- FTSE 100 outperformed with a 0.30% gain while continental benchmarks dipped, led by IBEX 35 down 0.41%
- S&P 500 added 0.42% and VIX dropped 5% to 15, setting a constructive carry-over for European opens
- Oil surged 3.67% on US-Iran strike headlines — watch Shell, BP, and TotalEnergies for momentum at the open
Where Europe Closed Last Session
London stood apart on Friday. The FTSE 100 climbed 0.30% to 10,529, buoyed by energy and commodity names that tend to benefit when oil rips higher. The SMI in Zurich edged up 0.08% to 14,246, and Copenhagen’s OMX 25 gained 0.27% to 1,876 — both reflecting the defensive bid that held through the session.

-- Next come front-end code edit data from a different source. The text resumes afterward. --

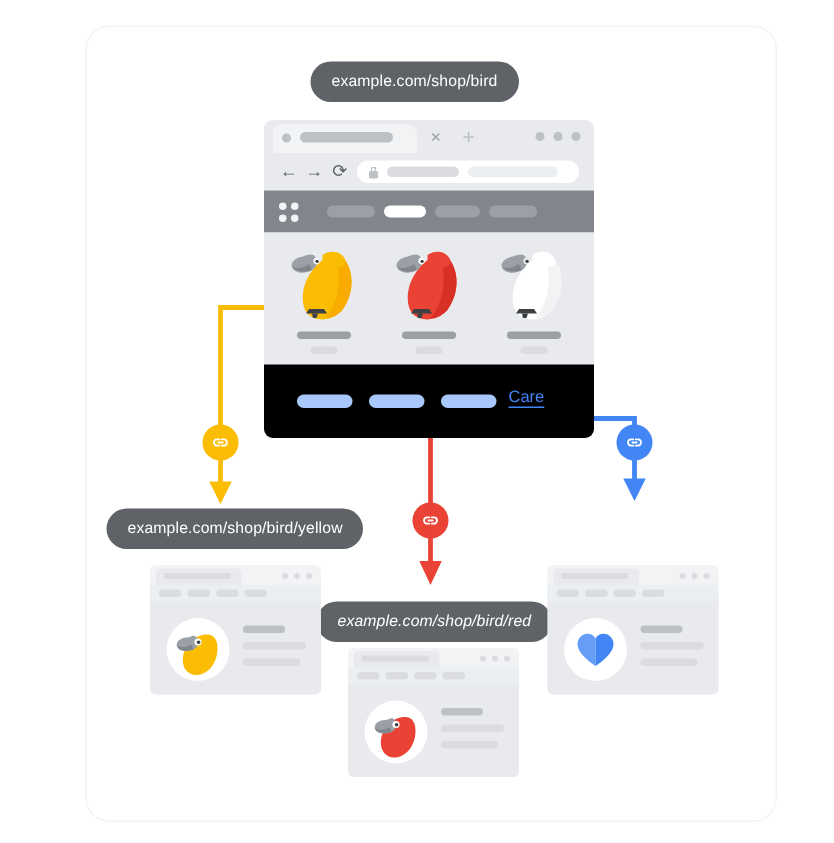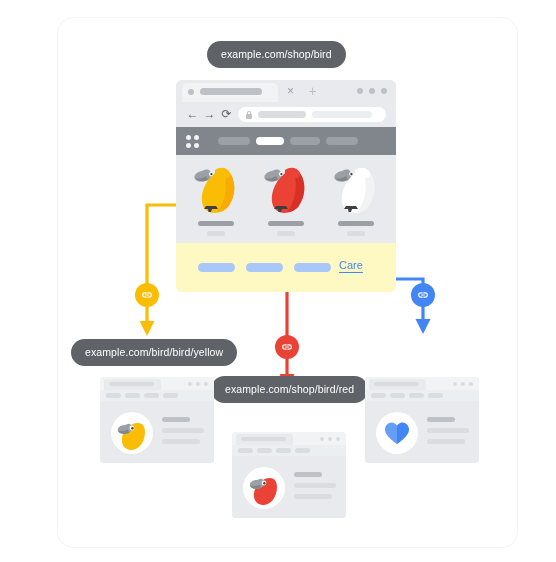--- a/index.html
+++ b/index.html
@@ -64,7 +64,7 @@
   .cap1{position:absolute;left:14px;top:66px;width:36px;height:5px;border-radius:3px;background:#9aa0a6;}
   .cap2{position:absolute;left:23px;top:76px;width:18px;height:5px;border-radius:3px;background:#dadce0;}
 
-  .bw-footer{position:relative;height:49px;background:#fef9c3;}
+  .bw-footer{position:relative;height:49px;background:#000000;}
   .foot-pill{position:absolute;top:20px;height:9px;border-radius:5px;background:#a8c7fa;}
   .care-link{position:absolute;top:14px;left:163px;color:#4285f4;font-size:11px;
     text-decoration:underline;text-underline-offset:2.5px;line-height:16px;}

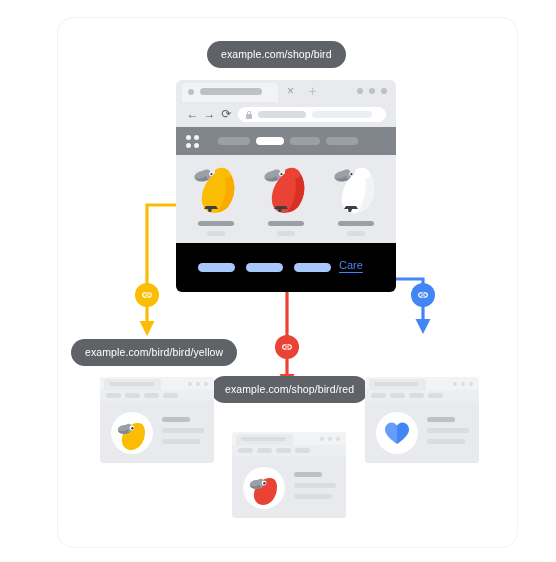--- a/index.html
+++ b/index.html
@@ -241,7 +241,7 @@
     </svg>
   </div>
 
-  <div class="url-chip" id="chip-yellow">example.com/bird/bird/yellow</div>
+  <div class="url-chip" id="chip-yellow">example.com/shop/bird/yellow</div>
   <div class="url-chip" id="chip-red">example.com/shop/bird/red</div>
 
   <div class="mini" style="left:100px;top:377px;width:114px;height:86px">

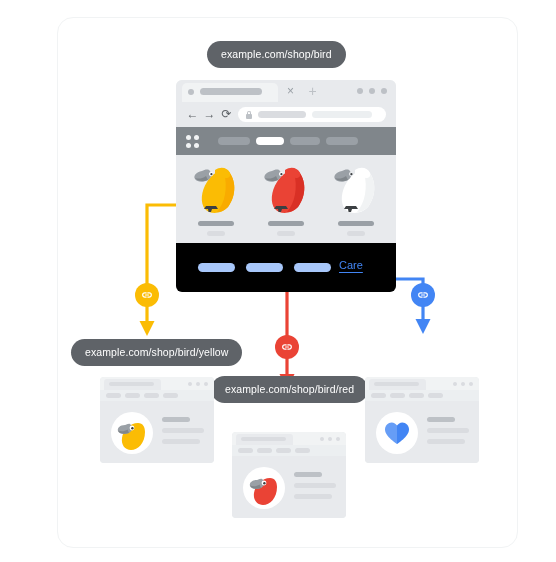--- a/index.html
+++ b/index.html
@@ -20,7 +20,7 @@
 
   #chip-top{left:207px;top:41px;}
   #chip-yellow{left:71px;top:339px;}
-  #chip-red{left:211px;top:376px;}
+  #chip-red{left:211px;top:401px;font-style:italic;}
   #chip-care{left:348px;top:339px;}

Continental benchmarks told a different story. The DAX 40 slipped 0.13% to 25,034, weighed down by export-sensitive industrials. The CAC 40 fell 0.10% to 8,331, while the Euro STOXX 50 dropped 0.25% to 6,255 — the weakest reading among the majors. Spain’s IBEX 35 was the clear laggard, shedding 0.41% to 19,306. Italy’s FTSE MIB and the Dutch AEX were essentially flat, down 0.01% and 0.03% respectively.
The split was clean: UK and Swiss names held up on commodity and defensive flows, while eurozone growth proxies faded into the close. That divergence sets up an interesting Monday — especially with overnight oil adding fuel to the UK side of the trade.
US Overnight Snapshot
Wall Street closed Friday on a positive note. The S&P 500 rose 0.42% to 7,580, and the Nasdaq Composite gained 0.29%. The VIX dropped 5.11% to 15, signalling that implied volatility is well contained heading into a week loaded with US bank earnings.
Sector action was telling. Materials led with a 1.25% gain in XLB, a move that should support European miners and chemicals names like ArcelorMittal, Rio Tinto, and BASF. Energy added 0.47%, tracking crude higher. Technology rose a modest 0.23% — enough to keep ASML and SAP from facing heavy selling pressure, but not enough to drive a gap higher. Small-cap Russell 2000 bucked the trend, falling 0.42%, a sign that risk appetite was selective rather than broad.
Commodity + FX Watch
Oil is the headline. WTI surged 3.67% to $74 after fresh US-Iran military strikes reignited supply-risk fears. That move hands a direct tailwind to Shell, BP, and TotalEnergies at the European open, and should keep the FTSE 100’s energy-heavy index bid.
Gold pulled back 0.95% to $4,070, suggesting the flight-to-safety trade hasn’t fully engaged despite geopolitical noise. Copper was flat, down just 0.02% — no signal for European industrials either way.
On the FX side, AUD/USD slipped 0.13% to 0.694. USD/JPY drifted lower by 0.14% to 162. For European exporters, the key question is whether the dollar strength that pushed gold lower also pressures EUR/USD — a weaker euro would help DAX exporters like Siemens and BMW offset the softness from Friday’s session.
What to Watch Today
- Oil price follow-through: The 3.67% WTI spike on US-Iran strikes will be the dominant open driver. If Brent tracks higher in early European trading, energy names will lead — but a reversal would pull the FTSE 100’s Friday outperformance back to earth.
- US bank earnings week: Citigroup headlines are already in focus. European banks — BNP Paribas, Barclays, Deutsche Bank — often take directional cues from US earnings reactions. Watch financials sector tone through the morning.
- Materials sector bid: The 1.25% XLB gain plus the ArcelorMittal headline suggest European materials could see follow-through. Glencore, ArcelorMittal, and Anglo American are the names to track.
- DAX recovery attempt: The index closed just above 25,000. A failure to hold that psychological level on Monday would mark a second consecutive session of continental underperformance versus the UK.
Bottom Line
The carry-over setup leans constructive for European opens on Monday. A rising US market, falling VIX, and surging oil prices give London’s commodity-heavy FTSE 100 the clearest path forward, while continental indices need to prove Friday’s dip was profit-taking rather than the start of something broader. The geopolitical risk premium in crude is real but narrow — Luna3 sees a session where energy outperforms and the rest follows Wall Street’s lead unless headlines escalate further.